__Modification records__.
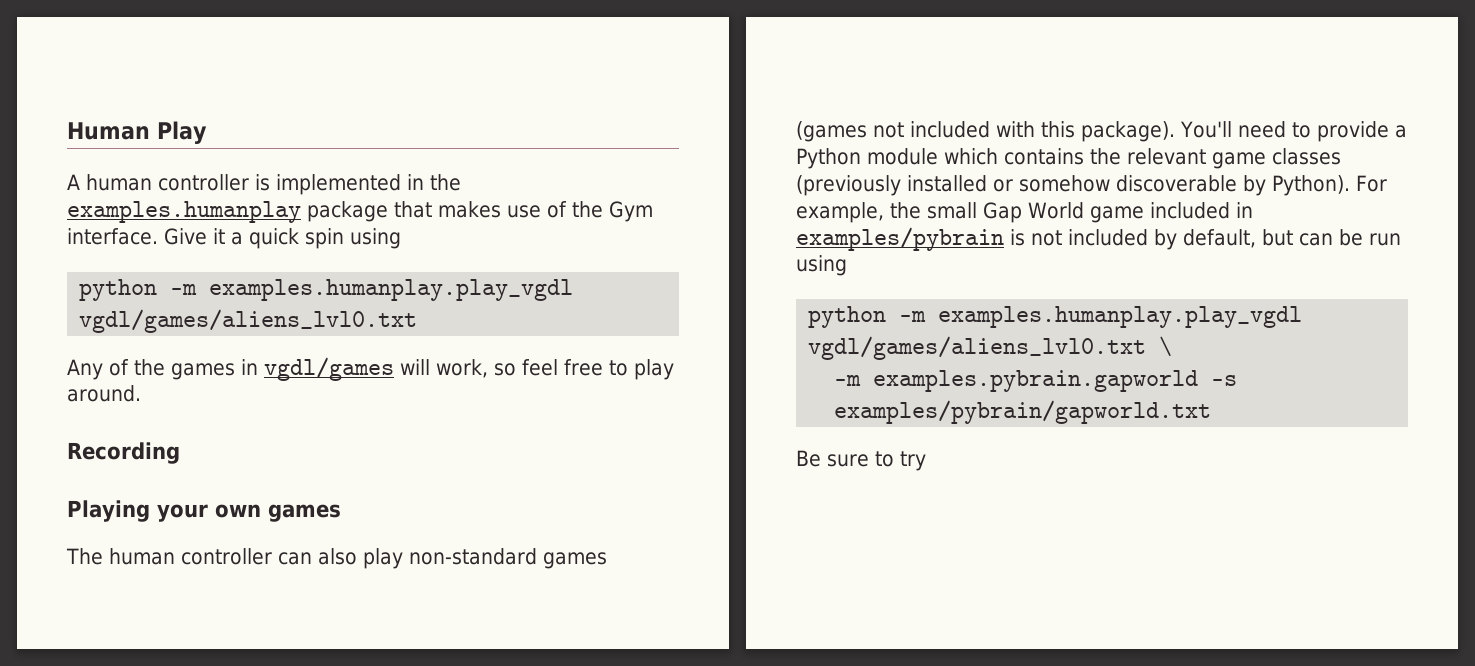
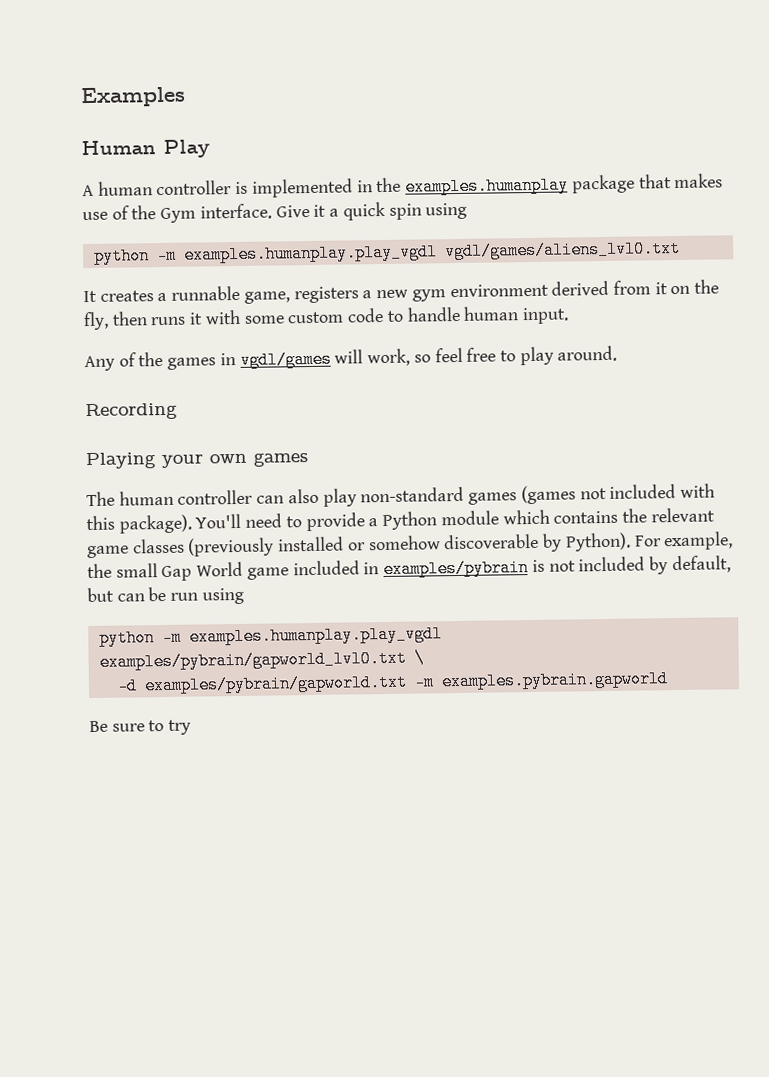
(67, 131) none -> [80,86,186,108] Examples //
(418, 321) none -> [83,279,720,304] [83,306,569,331] // It creates a runnable game, registers a new gym environment derived from it on the fly, then runs it with some custom code to handle human input.
[808,336,1147,360] vgdl/games/aliens_lvl0.txt -> [98,649,407,671] examples/pybrain/gapworld_lvl0.txt
(1173, 346) none -> [116,673,408,695] -d examples/pybrain/gapworld.txt
[1211,375,1238,386] [834,400,1212,424] -s examples/pybrain/gapworld.txt -> (669, 680) none

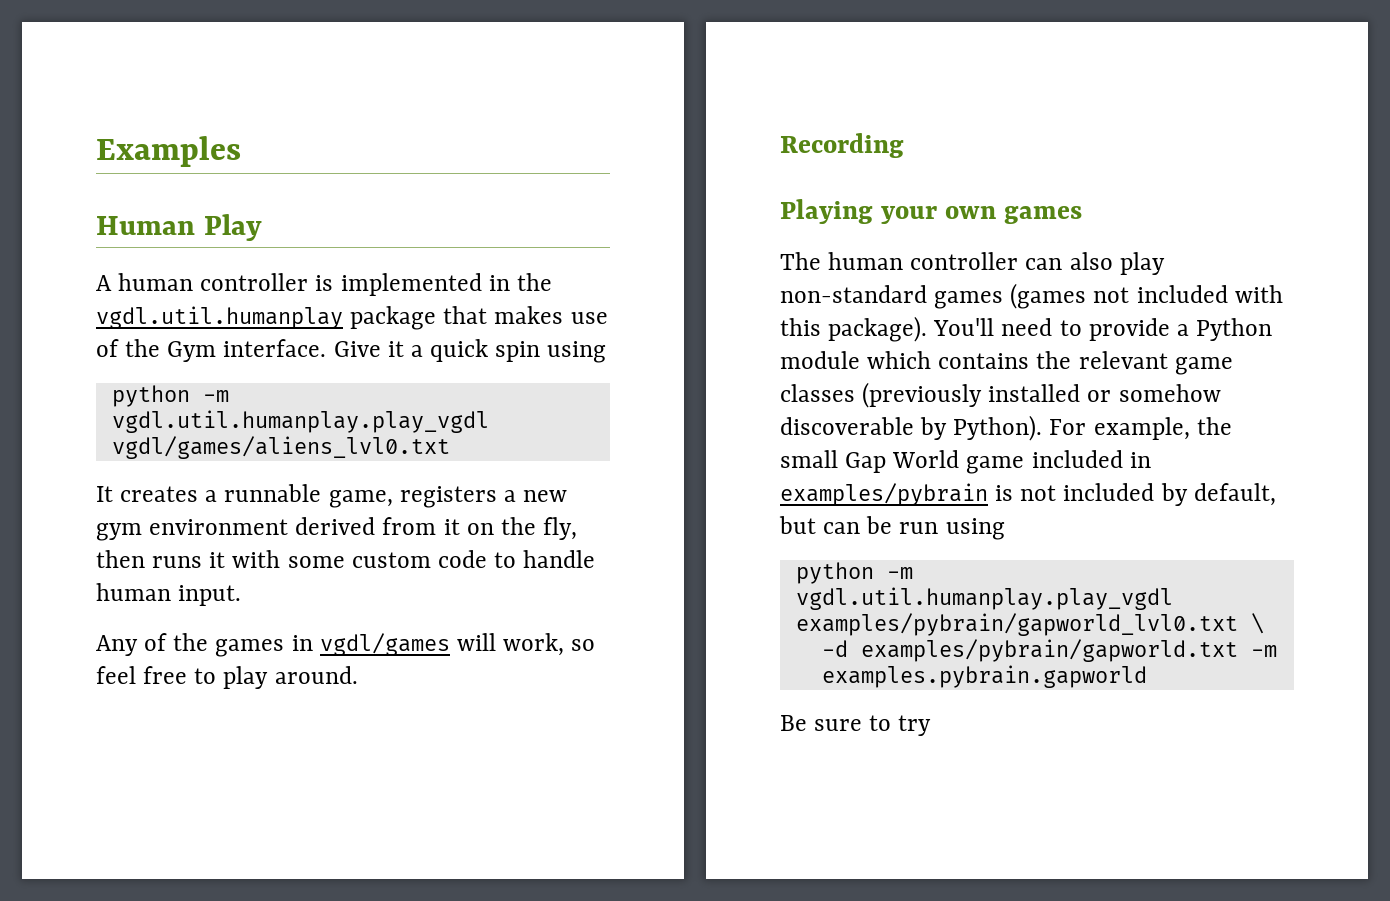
[405,176,570,196] examples.humanplay -> [96,306,343,329] vgdl.util.humanplay
[183,243,438,264] examples.humanplay.play_vgdl -> [111,410,489,433] vgdl.util.humanplay.play_vgdl
[188,625,443,646] examples.humanplay.play_vgdl -> [795,587,1173,610] vgdl.util.humanplay.play_vgdl

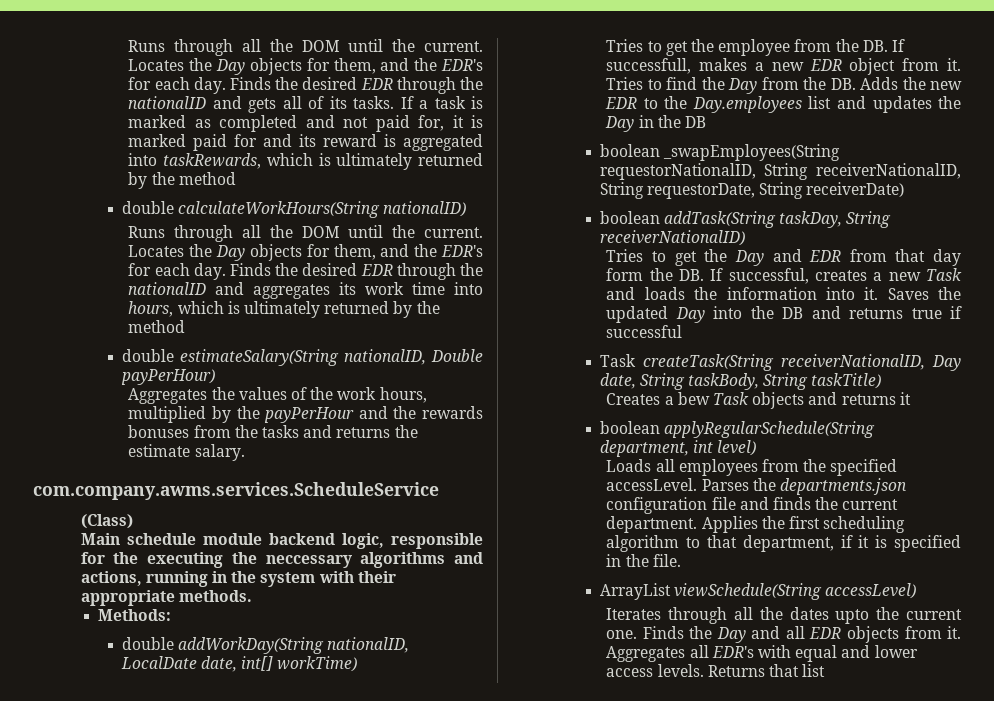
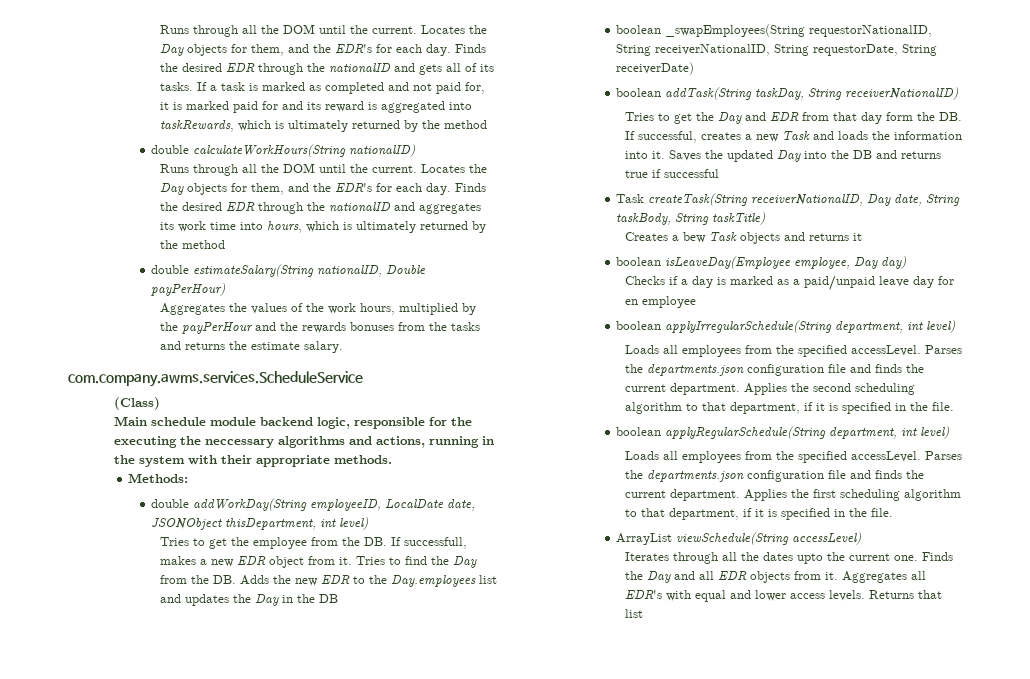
[327,637,410,653] nationalID, -> [310,499,382,511] employeeID,
[241,656,358,672] int[] workTime) -> [151,517,369,530] JSONObject thisDepartment, int level)
(911, 398) none -> [616,256,907,269] [624,275,954,291] [624,296,696,308] [616,320,956,333] [624,345,962,357] [624,364,924,376] [624,383,915,395] [624,402,954,414] // boolean isLeaveDay(Employee employee, Day day) // Checks if a day is marked as a paid/unpaid leave day for en employee // boolean applyIrregularSchedule(String department, int level) // Loads all employees from the specified accessLevel. Parses the departments.json configuration file and finds the current department. Applies the second scheduling algorithm to that department, if it is specified in the file.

__Exercise requirements__.
What's needed is an exact copy of the records above from the line containing "(1173, 346) none" down to the line containing "[241,656,358,672] int[] workTime)", both included, without any pictures.

__Reply to the exercise__.
(1173, 346) none -> [116,673,408,695] -d examples/pybrain/gapworld.txt
[1211,375,1238,386] [834,400,1212,424] -s examples/pybrain/gapworld.txt -> (669, 680) none

[405,176,570,196] examples.humanplay -> [96,306,343,329] vgdl.util.humanplay
[183,243,438,264] examples.humanplay.play_vgdl -> [111,410,489,433] vgdl.util.humanplay.play_vgdl
[188,625,443,646] examples.humanplay.play_vgdl -> [795,587,1173,610] vgdl.util.humanplay.play_vgdl

[327,637,410,653] nationalID, -> [310,499,382,511] employeeID,
[241,656,358,672] int[] workTime) -> [151,517,369,530] JSONObject thisDepartment, int level)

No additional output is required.